Trump’s tariffs and immigration raids are driving the latest farm crisis. White farmers have stood by him year after year—and still do.
A farmer feeds cattle in Montrose, Missouri.(Clayton Steward / Bloomberg via Getty Images)
On Monday, Donald Trump announced that his administration will give farmers a $12 billion bailout—a tacit admission that his trade policies suck. Farmers have spent much of the last year complaining about rising production costs, falling crop prices and the loss of multiple markets due to Trump’s tariffs and the trade wars they have launched. All in all, farmers are projected to lose roughly $44 billion in profits this year, in large part because of Trump administration policies. Caleb Ragland, president of the American Soybean Association, has called Trump’s trade tariffs an “artificial barrier” to American farmers’ success—essentially, a man-made farming crisis.
But the truth is, it’s also a crisis of farmers’—specifically, white farmers’—own choosing.
“Most of the Black farmers in this country voted for Kamala Harris. I endorsed Harris publicly,” John Boyd Jr., the founder and president of the National Black Farmers Association, told me. “White farmers—99.9 percent voted Trump.”
Ragland, for example, supported Trump dating back to 2016, making him just one of many in rural America. Trump won a majority of USDA “farming-dependent” counties ahead of his first term, and within a year of assuming office, his trade wars drove American farm exports to China down from $19.5 billion to $9 billion. Ultimately, farmers saw a decline of $27 billion in agricultural exports, nearly 71 percent of that attributable to soybean profit losses. Ragland, a soybean farmer, still turned right back around and voted for Trump again in both 2020 and 2024. Here again, he was just one of many. Farmers increased their support for Trump by 5 percent in 2020, hitting 76 percent support, and then added another 2 percent in 2024, reaching 78 percent support. In 100 of the country’s 444 “farming-dependent” counties, according to Investigate Midwest, Trump won a whopping 80 percent of the vote.
“So they voted for this guy three times—all these white farmers did. And now this president has turned agriculture in this country to the worst [shape it’s been in] since the ’80s. Farm bankruptcies. Farm foreclosures. Farm suicide. Input costs—all these things,” Boyd told me.

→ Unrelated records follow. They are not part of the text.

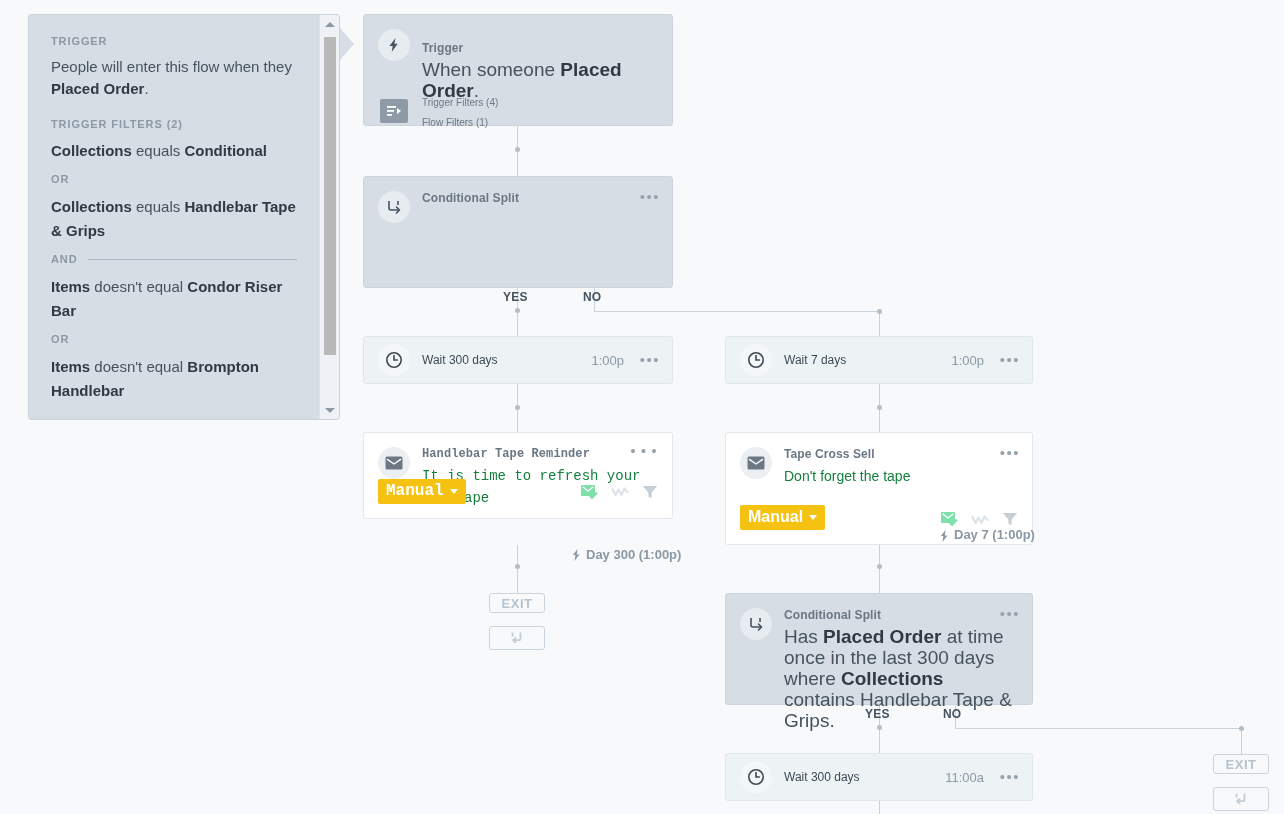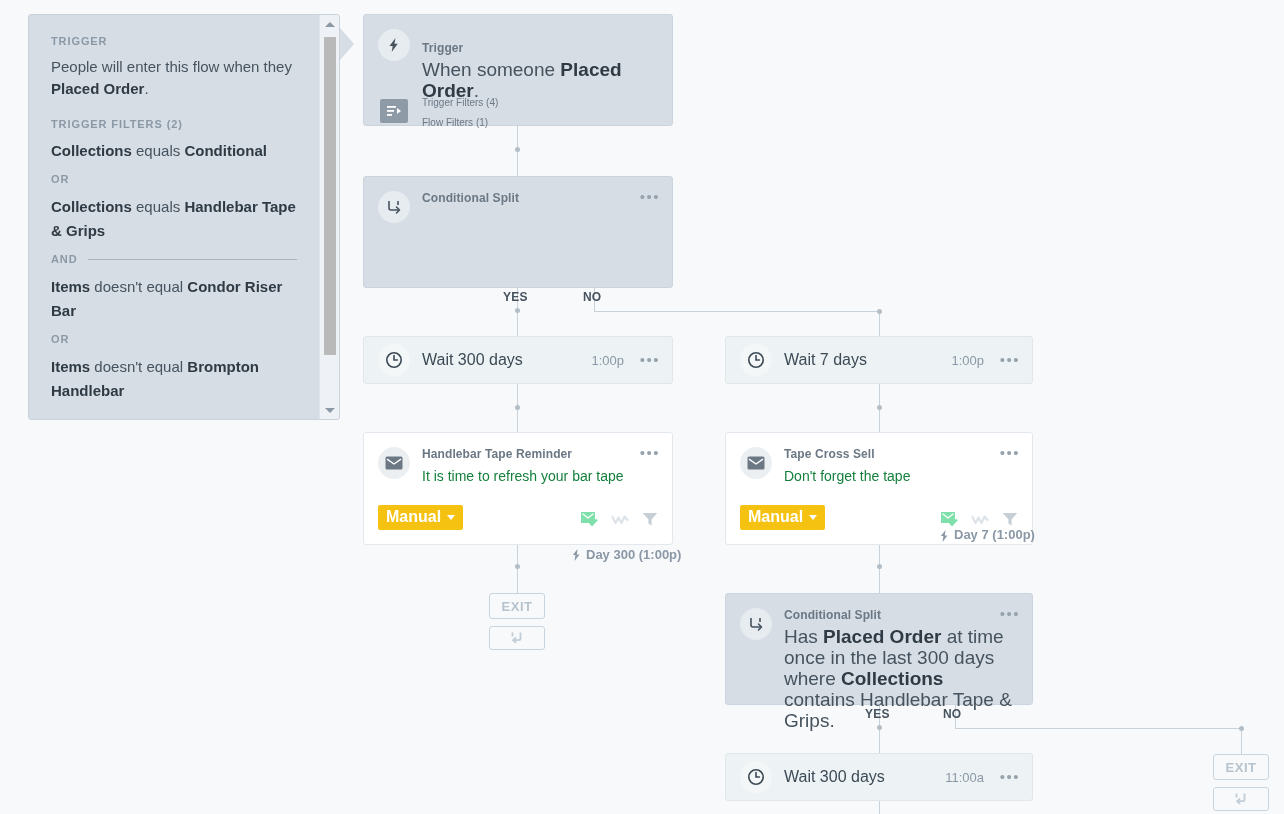"Wait 300 days" .wait-label { font-size: 16px -> 12px }
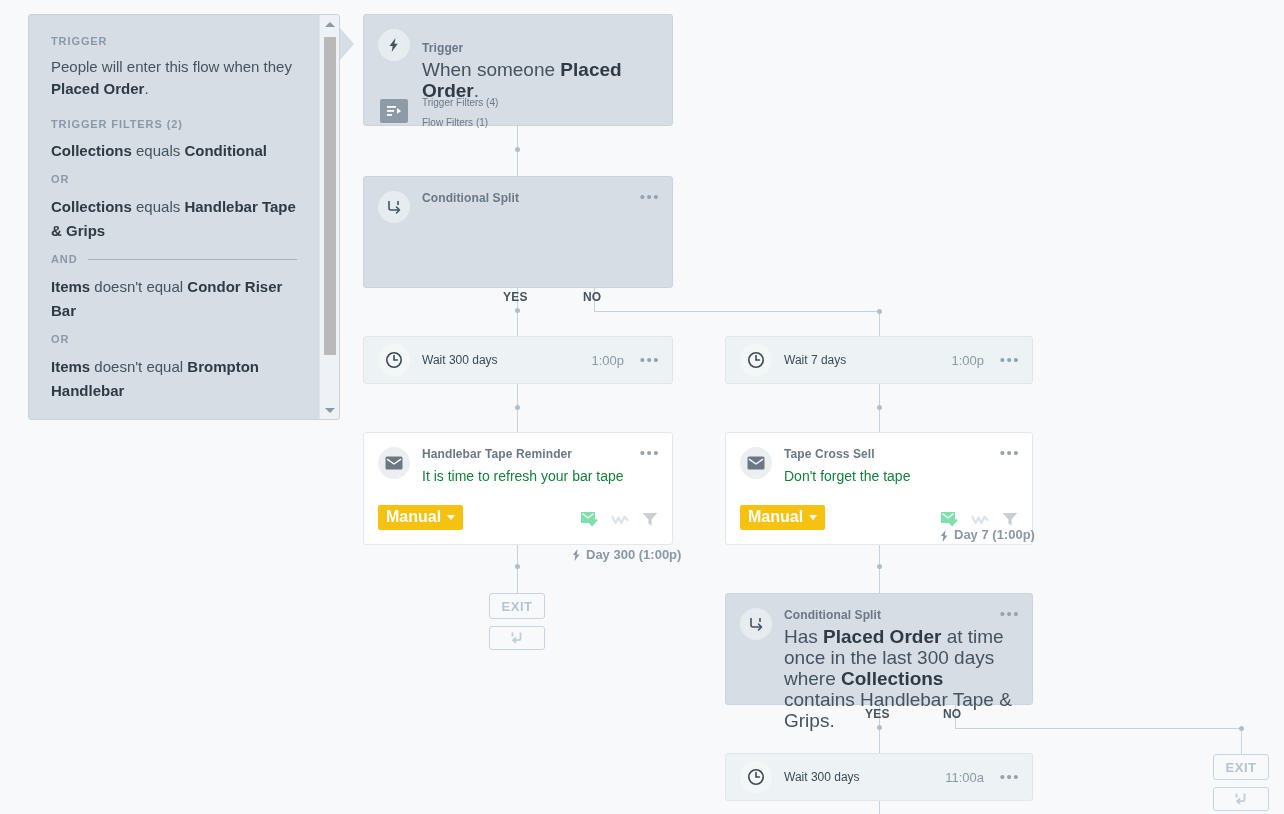"Handlebar Tape Reminder" div.card { font-family: none -> Liberation Mono, monospace; height: 113px -> 87px }
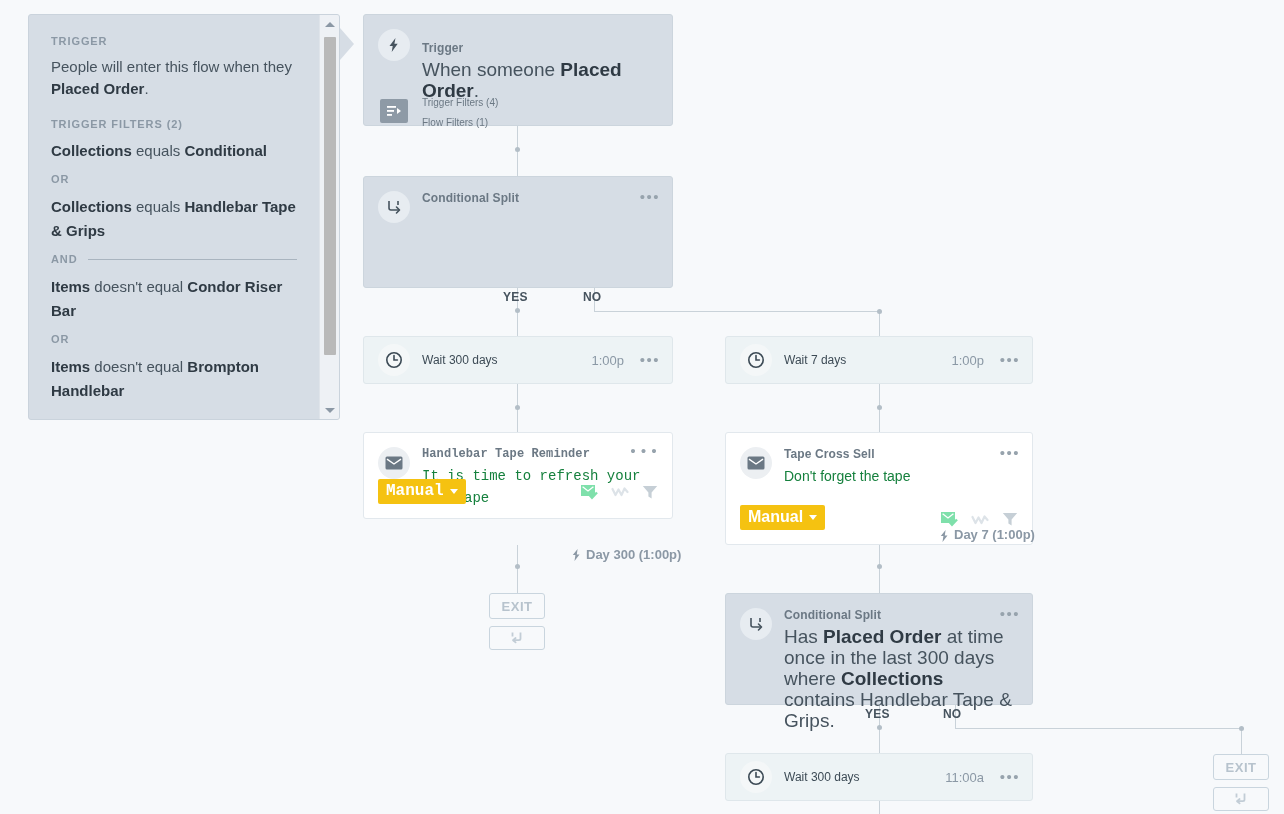"EXIT" .exit-btn { height: 26px -> 20px }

Indeed all of those issues, always of concern for farmers, have been on the rise. Increases in costs for seed, fuel, and fertilizer have been further compounded by sky-high and steadily climbing inflation. Already-low crop prices have plummeted thanks to Trump’s renewed trade wars, and China—normally American soybean farmers’ biggest customer—paused all soybean purchases from May to October, a loss of more than $12 billion from last year. ICE deportation raids targeting farm workers, more than 40 percent of whom are undocumented, have led to widespread farmworker labor shortages. And once reliable markets have been destroyed by the Trump administration’s cuts to food and nutrition programs that include SNAP, schools and food banks.
Consequently, white farmers have become frequent, if unexpected, news talking heads, using their appearances to express fears of a looming farm crisis while calling for a bailout. In September, video of Arkansas farmers literally praying to God for a miracle in the form of a government check went viral on social media. Farmers, and more specifically white farmers, have literally been begging for government handouts.
“President Trump, we’ve had your back,” Ragland told the Associated Press in September. “We need you to have ours now.’”
Those farmers simply “need a level playing field so we can compete,” in Ragland’s words. The bitter irony of his words can’t be overstated. The playing field has been titled in favor of white farmers for so long, and at an overtly steep angle, the better to ensure that Black farmers are forced right off it. The Department of Agriculture’s long, confessed history of racist loan rejections and delays of aid to Black farmers has, conservatively, resulted in 16 million—million!—acres of black land being stolen by the agency. In 1910, roughly 14 percent of farmers were black; along with the KKK, “white cappers” and other extrajudicial arbiters of white-terror violence who chased Black agrarians off their farm (tens of thousands more acres that were stolen, according to an AP investigation), the USDA’s land theft helped drive that down to just 1 percent today. The agency’s racist land grabs have been documented in multiple federal studies, including by the USDA itself, captured in government reports dating to 1965. The theft of Black farmland, though, dates back to a century before that.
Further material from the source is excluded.